All the shoes that travel with you are like this."
"Are you angry?"
"Not at all. I'm just glad you came back from this latest trip in one piece."
"I'll be leaving again as soon as you make me new ones." "Another once of those trips? To war?"
"Uh-huh..."
"And when that journey ends, you'll leave on another one?"
"Probably..."
"How long can you keep it up?"
Kaim's only answer is a grim smile. Forever. This is not a word to speak lightly in the presence of someone who has lived what little time he has to the fullest.
"Oh, well, never mind," the old man says, turning his back on Kaim to continue his work.
"Wait three days. You can leave the morning of the fourth day."
"That will be fine."
"when will me meet next after that?"
"Two years, maybe. Three? It could be a little longer."
"Really? Well, then, this could be the last pair of shoes I ever make for you."
Kaim believes it will be. The old man is not likely to last three more years. Kaim fervently wishes it were not so, but wishing by itself can do nothing.
Only those who possess eternal life know that this is precisely why the time a person lives is so irreplaceably precious.
"Say, Kaim..."
"What's that?"
"Mind if I make a second pair of shoes out of the same puece of leather to match your new ones?"
they will be for himself, he explains, to be placed in his coffin for his life's final journey.
"I'd like that," answers Kaim. The old man swings his mallet instead of thanking him. The sound is far sadder and lonelier than usual.
"Come to think of it, though, Kaim, be sure to come back to this town even after I'm dead. Offer up your old shoes at my grave."
"I will."
"I'd like to say I'll be going to heaven a step ahead of you and waiting for you there, but in your case it doesn't work."
"No, unfortunately."
"What's it like, an endless journey? Happy? Unhappy?"
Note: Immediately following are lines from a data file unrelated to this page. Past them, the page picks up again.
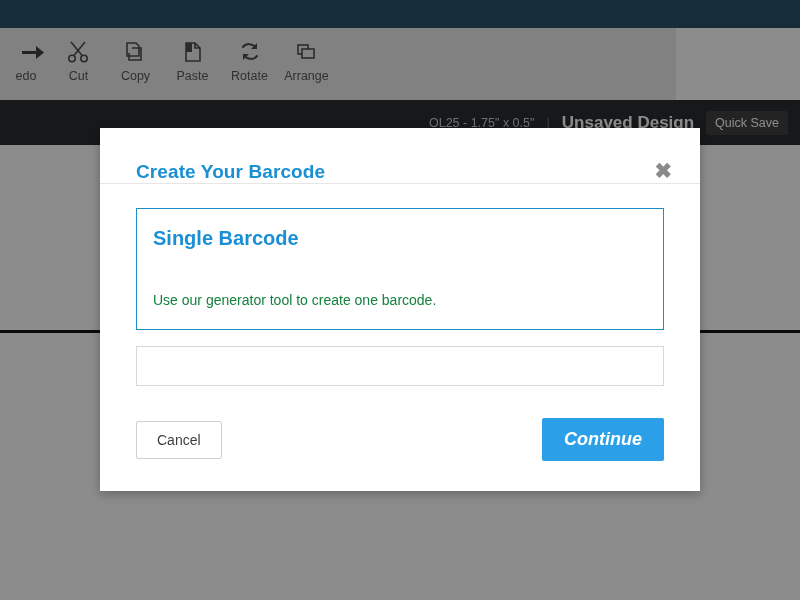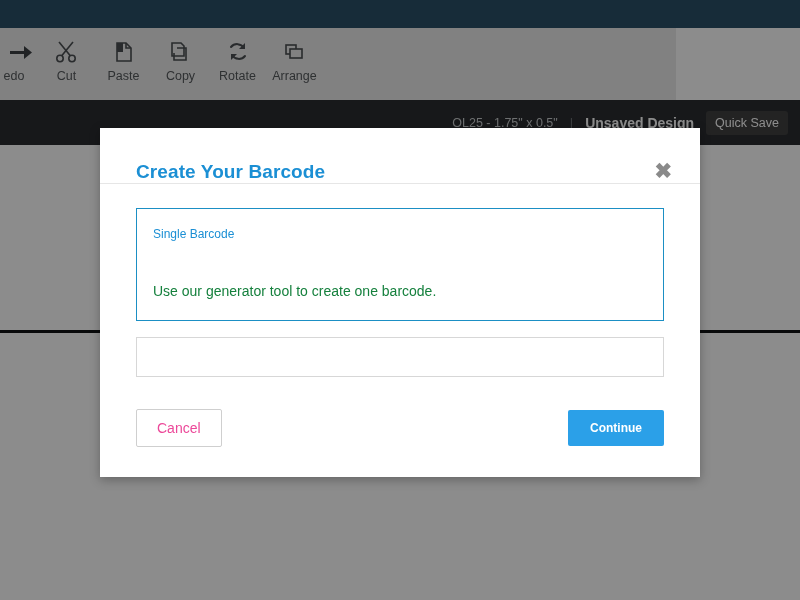"edo" .toolbar { padding-left: 4px -> 16px }
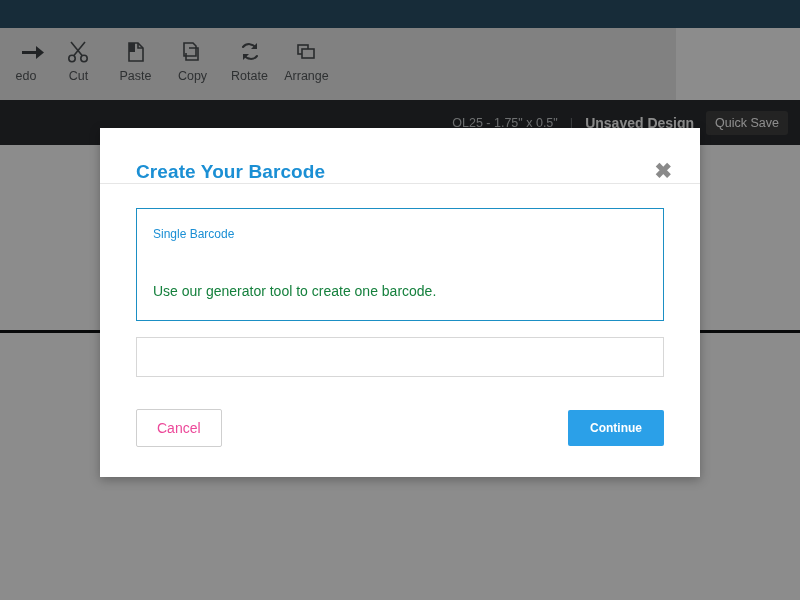"Paste" div.tool { order: before "Copy" -> after "Copy" }
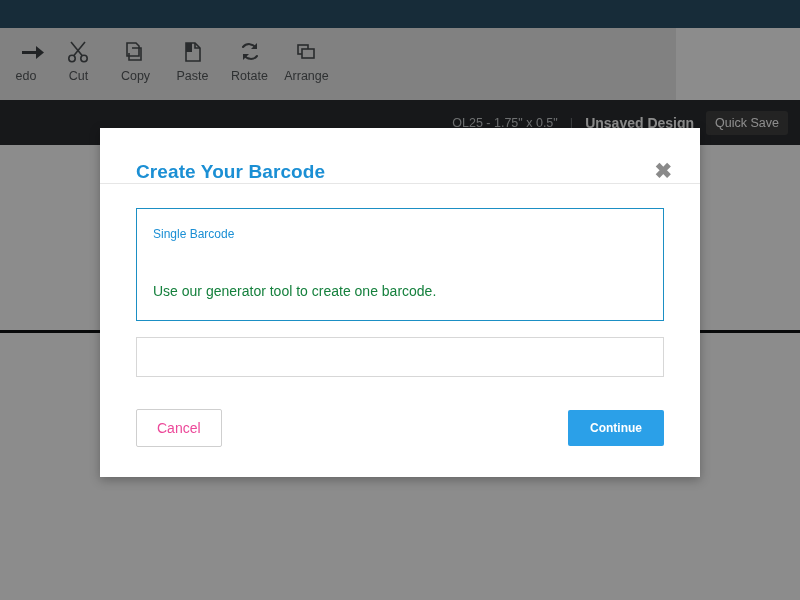"Unsaved Design" .darkbar .design-name { font-size: 14px -> 17px }
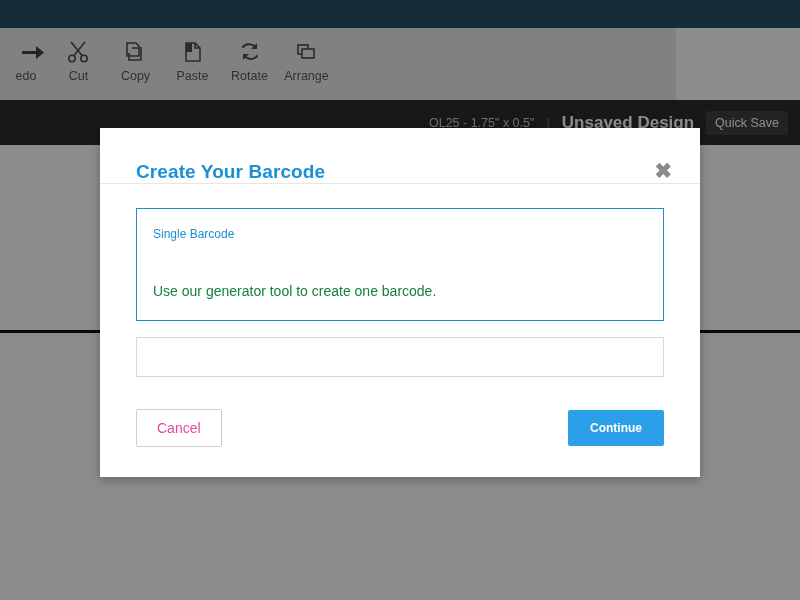"Single Barcode" .option-title { font-size: 12px -> 20px; font-weight: normal -> bold }
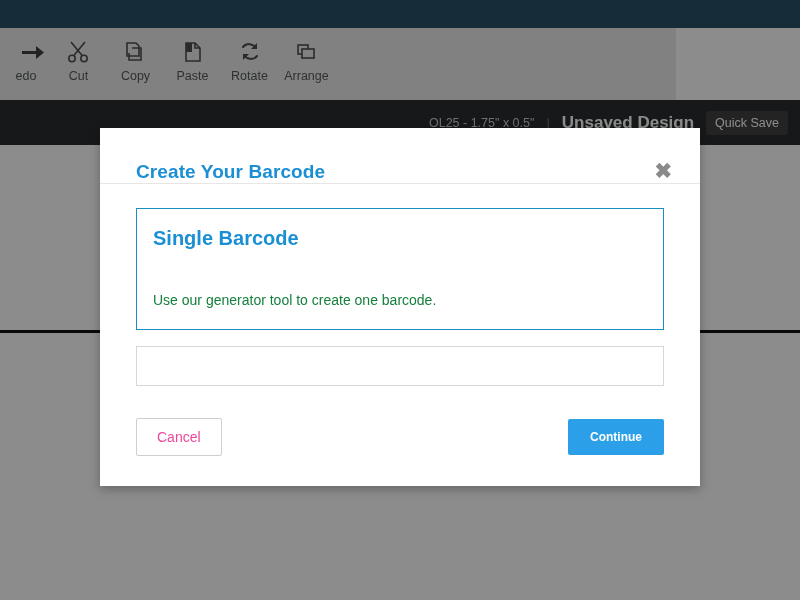"Cancel" .btn-cancel { color: #ec4899 -> #404040 }
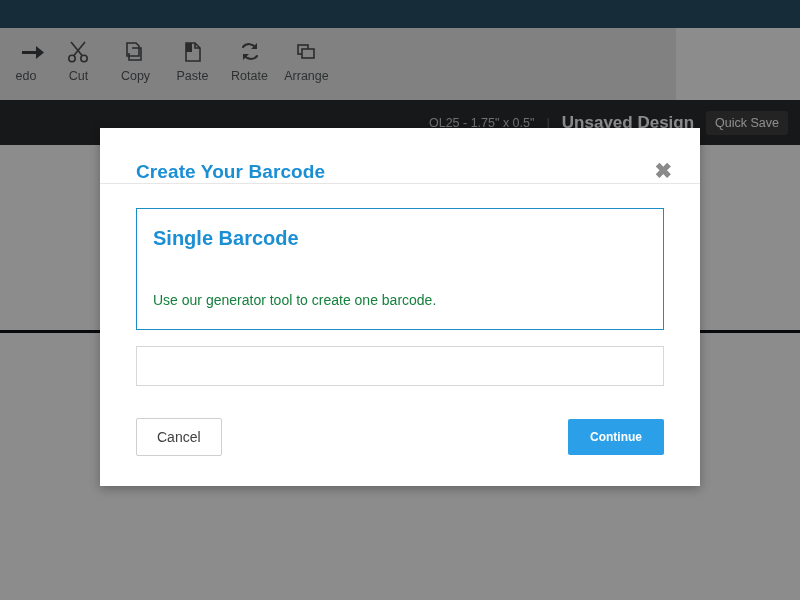"Continue" .btn-continue { font-size: 12px -> 18px; font-style: none -> italic }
"Probably unhappy." Kaim replies, but his voice is drowned out in the rising sound of Greo's mallet until it is lost even to his own ears.
Old man Greo reached the end of his full span of years soon after Kaim's visit to his shop.
Because Greo had no family, his grave in the cemetery at the edge of town was cared for by his many sons. In accordance with his wishes, his regular customers offered up their old shoes at his grave.
Kaim's shoes were among them.
The words inscribed on his gravestone were chosen by Greo himself.
He explained his choice to Kaim this way: "I would say the words to each new pair of shoes before I handed them to the customer. I always said them to the customer, too. I never once had the experience, though, of hearing someone say the words to me.
That's why I want them on my gravestone.
These are the words I want to be seen off with on my journey to heaven."
Several decades flow by.
Not only Old Man Greo but all the customers who knew him have long since departed the world.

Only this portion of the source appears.